- **ABOUT THIS EXERCISE**:
Quote the entries in full, character for character, without their images.

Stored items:
********
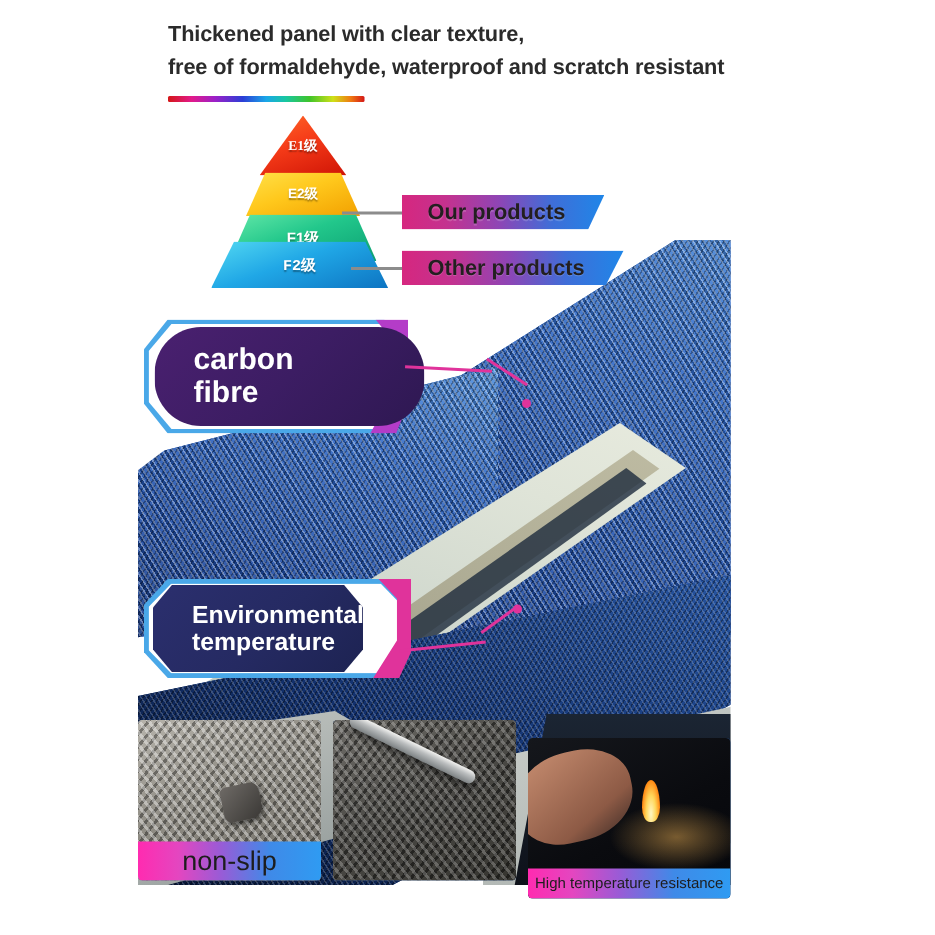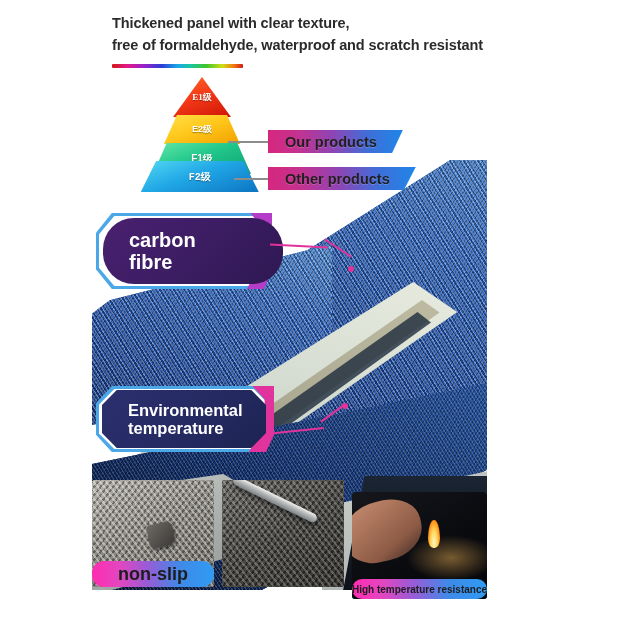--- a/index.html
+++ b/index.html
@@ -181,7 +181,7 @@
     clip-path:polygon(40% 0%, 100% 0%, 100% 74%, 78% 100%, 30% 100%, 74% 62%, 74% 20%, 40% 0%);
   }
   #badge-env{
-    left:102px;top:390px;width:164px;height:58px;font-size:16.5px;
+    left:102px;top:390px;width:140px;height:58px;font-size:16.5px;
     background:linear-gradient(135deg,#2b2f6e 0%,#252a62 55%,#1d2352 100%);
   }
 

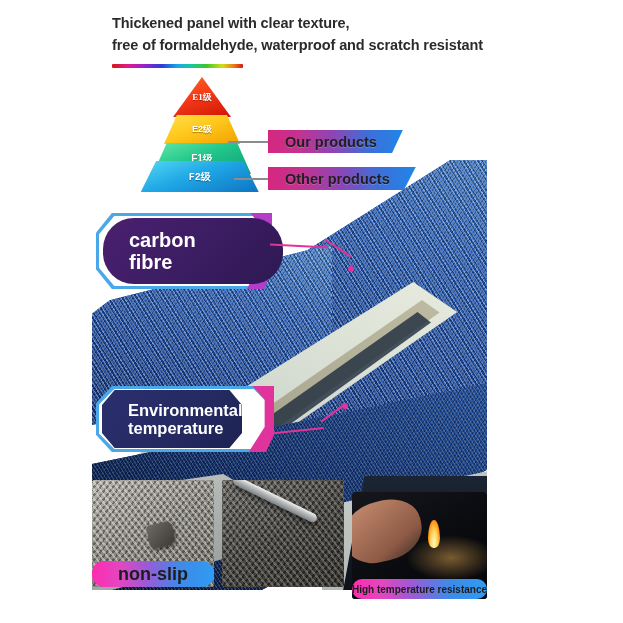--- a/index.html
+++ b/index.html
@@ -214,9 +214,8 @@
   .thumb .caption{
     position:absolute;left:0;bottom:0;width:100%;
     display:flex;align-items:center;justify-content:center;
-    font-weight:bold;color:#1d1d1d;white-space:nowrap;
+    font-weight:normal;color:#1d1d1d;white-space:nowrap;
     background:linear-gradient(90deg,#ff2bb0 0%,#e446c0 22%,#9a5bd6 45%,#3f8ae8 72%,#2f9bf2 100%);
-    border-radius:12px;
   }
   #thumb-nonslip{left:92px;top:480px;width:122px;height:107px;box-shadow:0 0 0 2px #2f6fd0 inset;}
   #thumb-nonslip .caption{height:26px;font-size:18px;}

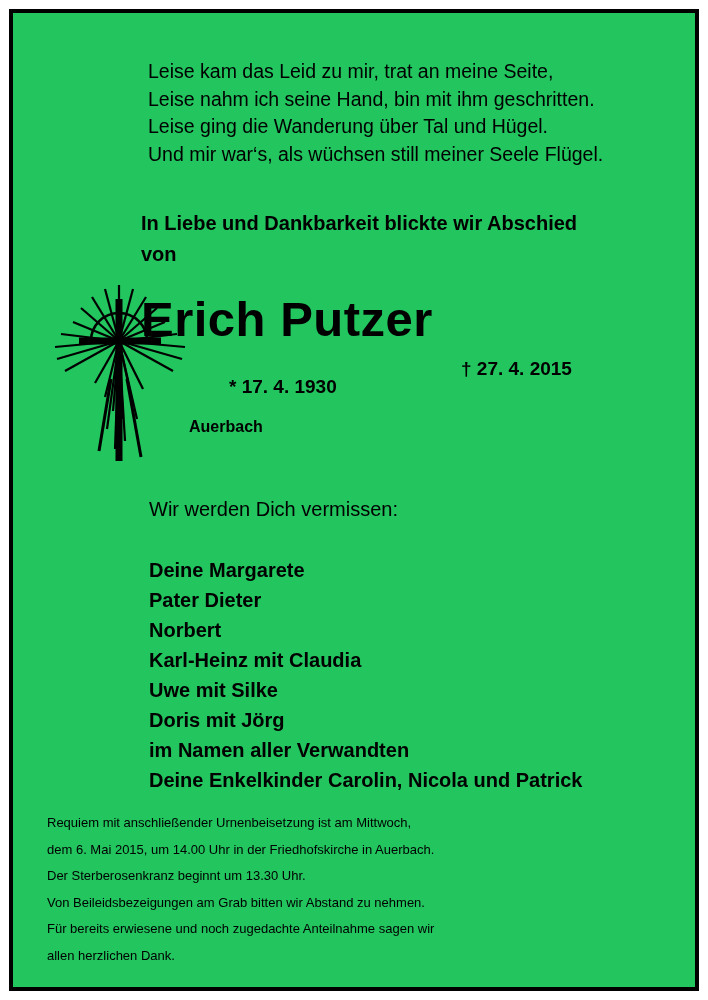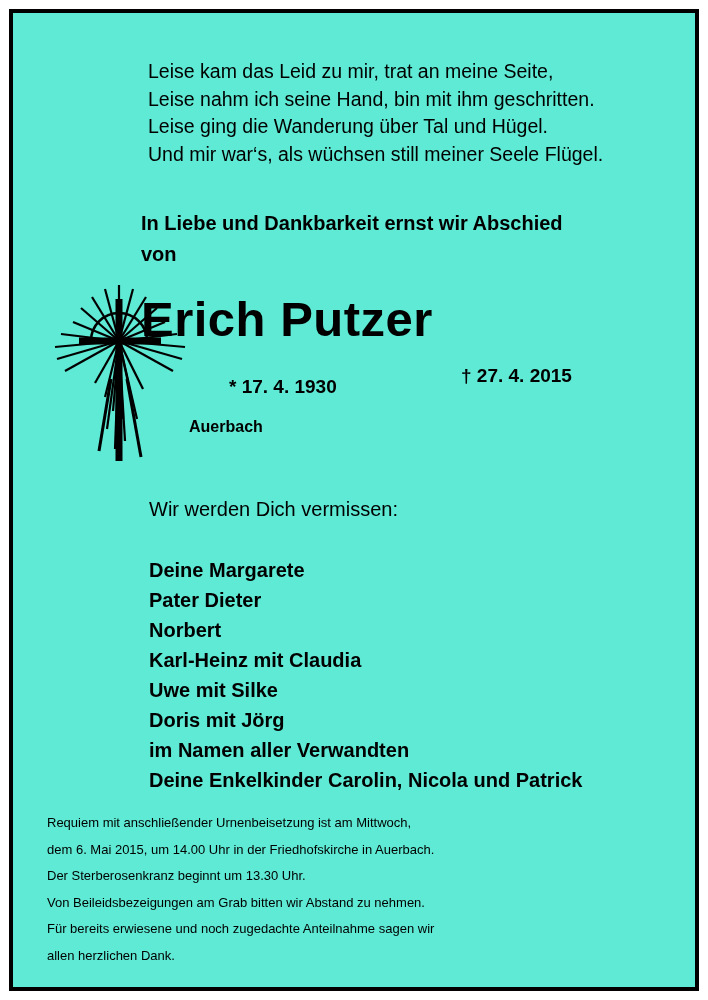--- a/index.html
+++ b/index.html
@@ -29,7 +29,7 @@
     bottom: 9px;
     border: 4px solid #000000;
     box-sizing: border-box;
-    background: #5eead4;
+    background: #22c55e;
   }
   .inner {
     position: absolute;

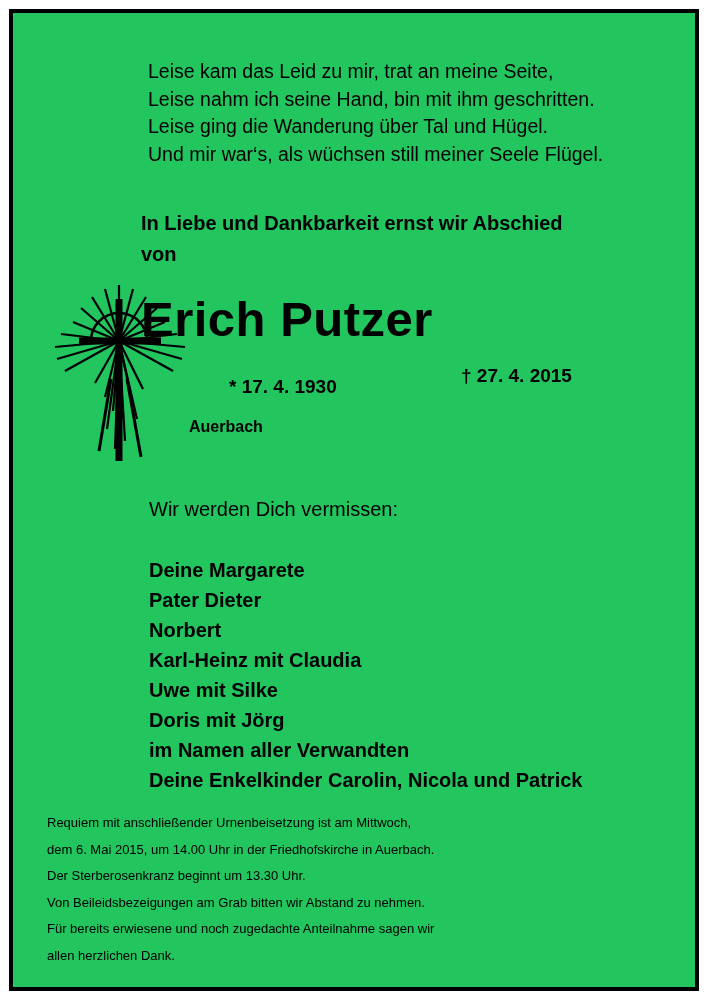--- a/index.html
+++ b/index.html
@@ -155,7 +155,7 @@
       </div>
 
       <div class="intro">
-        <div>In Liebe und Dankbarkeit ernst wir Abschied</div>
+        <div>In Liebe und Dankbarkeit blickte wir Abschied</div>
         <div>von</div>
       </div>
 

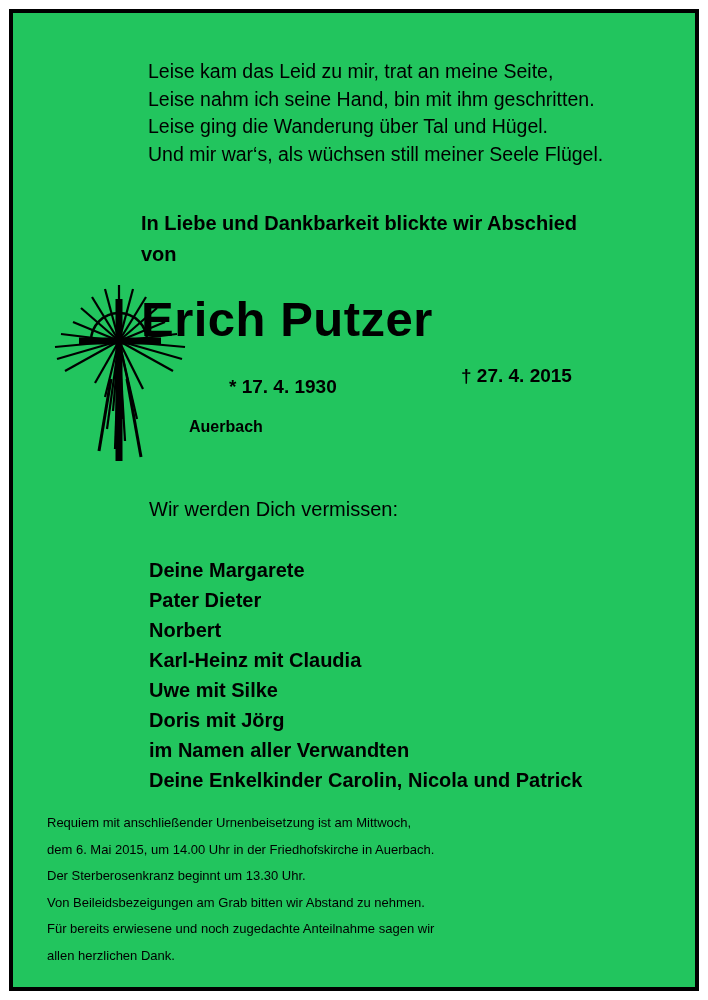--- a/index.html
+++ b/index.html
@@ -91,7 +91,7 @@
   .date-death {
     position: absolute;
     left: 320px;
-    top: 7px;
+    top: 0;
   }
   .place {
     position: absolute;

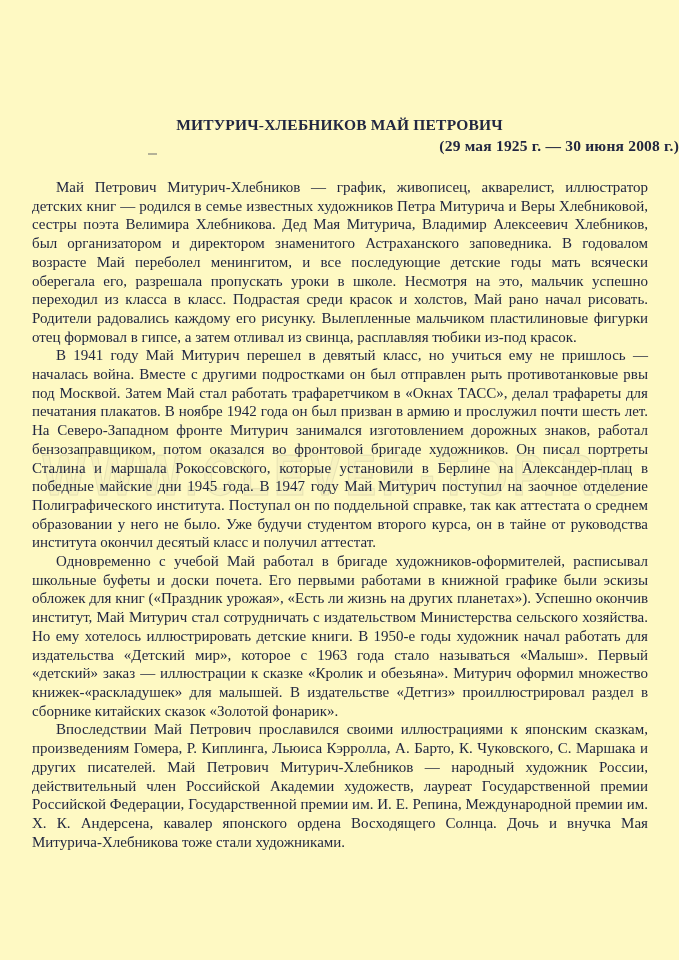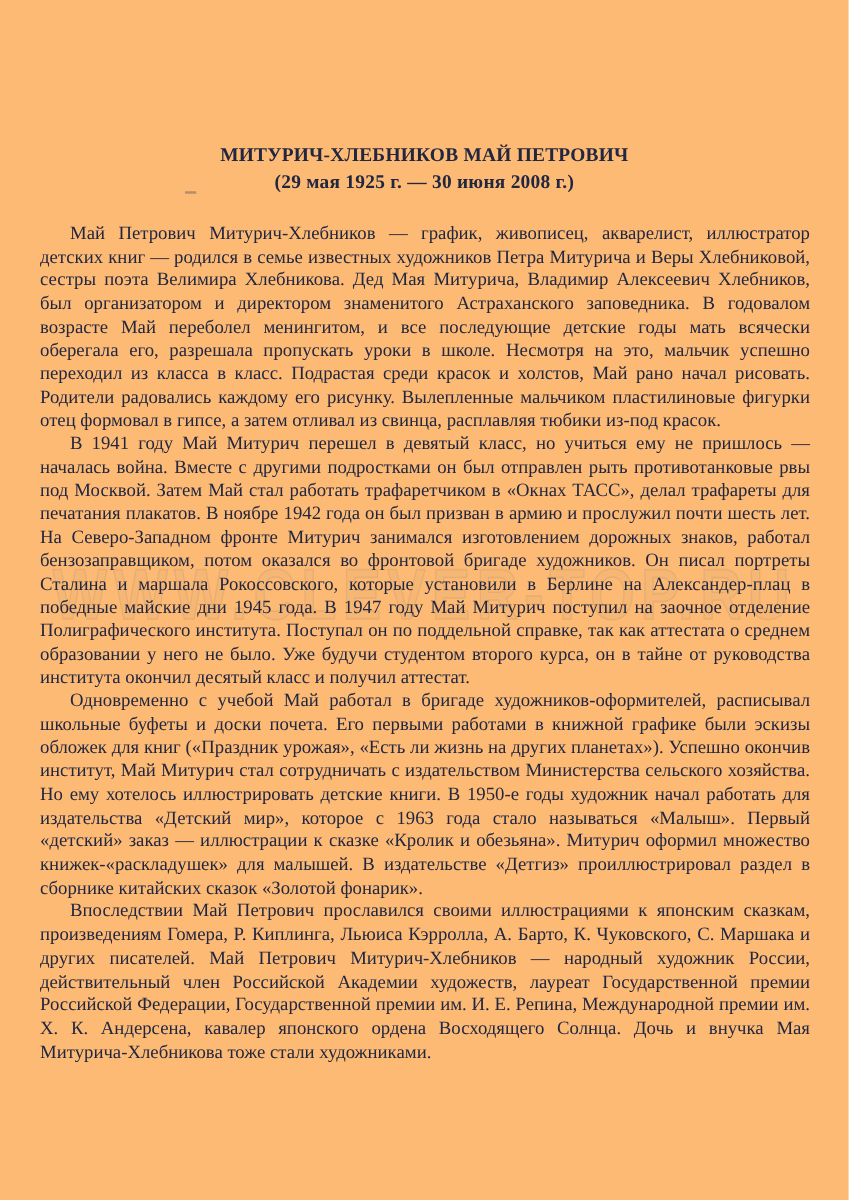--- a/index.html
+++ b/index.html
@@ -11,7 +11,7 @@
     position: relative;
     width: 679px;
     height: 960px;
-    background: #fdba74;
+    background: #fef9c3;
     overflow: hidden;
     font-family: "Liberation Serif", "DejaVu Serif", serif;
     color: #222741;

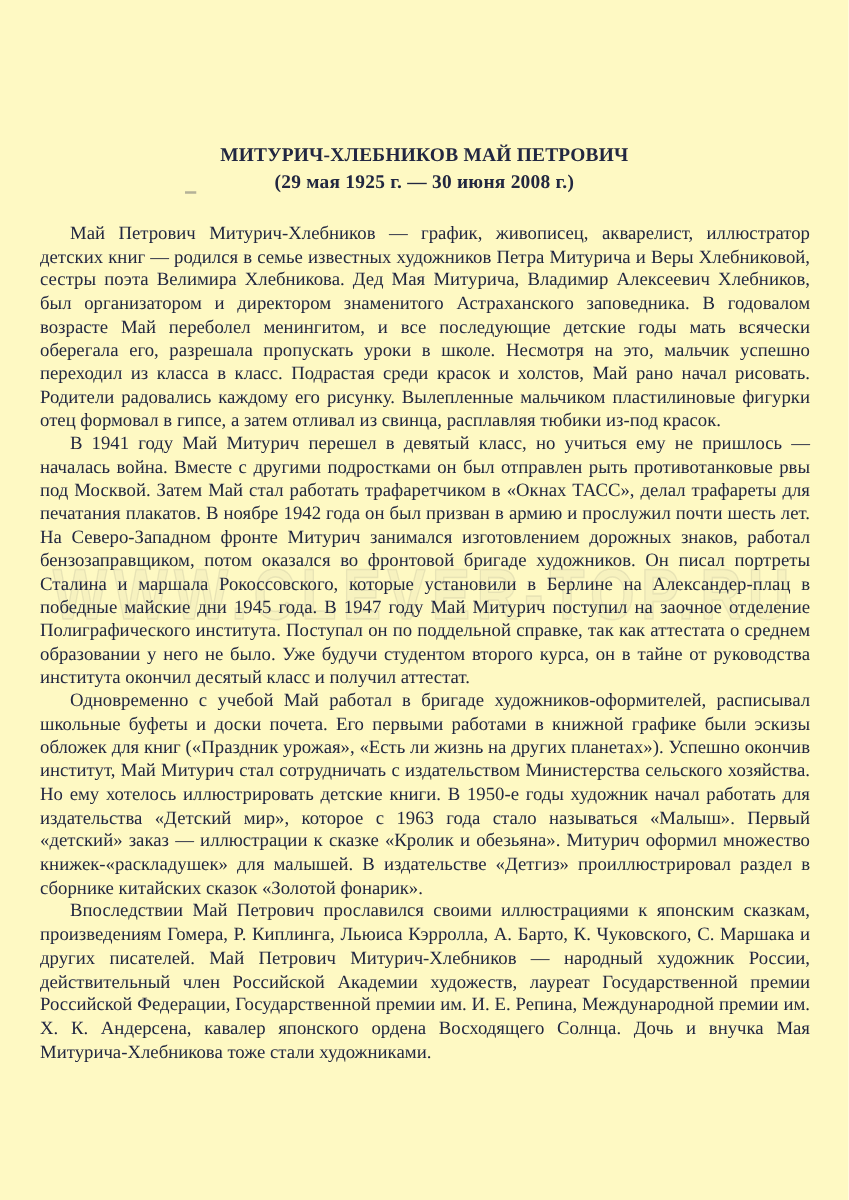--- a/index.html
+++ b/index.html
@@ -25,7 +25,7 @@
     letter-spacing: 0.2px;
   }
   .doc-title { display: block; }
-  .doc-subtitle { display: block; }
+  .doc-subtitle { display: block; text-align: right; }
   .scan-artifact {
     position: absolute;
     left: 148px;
********
- **RESPONSE TO THE TASK**:
--- a/index.html
+++ b/index.html
@@ -181,7 +181,7 @@
     clip-path:polygon(40% 0%, 100% 0%, 100% 74%, 78% 100%, 30% 100%, 74% 62%, 74% 20%, 40% 0%);
   }
   #badge-env{
-    left:102px;top:390px;width:164px;height:58px;font-size:16.5px;
+    left:102px;top:390px;width:140px;height:58px;font-size:16.5px;
     background:linear-gradient(135deg,#2b2f6e 0%,#252a62 55%,#1d2352 100%);
   }
 

--- a/index.html
+++ b/index.html
@@ -214,9 +214,8 @@
   .thumb .caption{
     position:absolute;left:0;bottom:0;width:100%;
     display:flex;align-items:center;justify-content:center;
-    font-weight:bold;color:#1d1d1d;white-space:nowrap;
+    font-weight:normal;color:#1d1d1d;white-space:nowrap;
     background:linear-gradient(90deg,#ff2bb0 0%,#e446c0 22%,#9a5bd6 45%,#3f8ae8 72%,#2f9bf2 100%);
-    border-radius:12px;
   }
   #thumb-nonslip{left:92px;top:480px;width:122px;height:107px;box-shadow:0 0 0 2px #2f6fd0 inset;}
   #thumb-nonslip .caption{height:26px;font-size:18px;}

--- a/index.html
+++ b/index.html
@@ -29,7 +29,7 @@
     bottom: 9px;
     border: 4px solid #000000;
     box-sizing: border-box;
-    background: #5eead4;
+    background: #22c55e;
   }
   .inner {
     position: absolute;

--- a/index.html
+++ b/index.html
@@ -155,7 +155,7 @@
       </div>
 
       <div class="intro">
-        <div>In Liebe und Dankbarkeit ernst wir Abschied</div>
+        <div>In Liebe und Dankbarkeit blickte wir Abschied</div>
         <div>von</div>
       </div>
 

--- a/index.html
+++ b/index.html
@@ -91,7 +91,7 @@
   .date-death {
     position: absolute;
     left: 320px;
-    top: 7px;
+    top: 0;
   }
   .place {
     position: absolute;

--- a/index.html
+++ b/index.html
@@ -11,7 +11,7 @@
     position: relative;
     width: 679px;
     height: 960px;
-    background: #fdba74;
+    background: #fef9c3;
     overflow: hidden;
     font-family: "Liberation Serif", "DejaVu Serif", serif;
     color: #222741;

--- a/index.html
+++ b/index.html
@@ -25,7 +25,7 @@
     letter-spacing: 0.2px;
   }
   .doc-title { display: block; }
-  .doc-subtitle { display: block; }
+  .doc-subtitle { display: block; text-align: right; }
   .scan-artifact {
     position: absolute;
     left: 148px;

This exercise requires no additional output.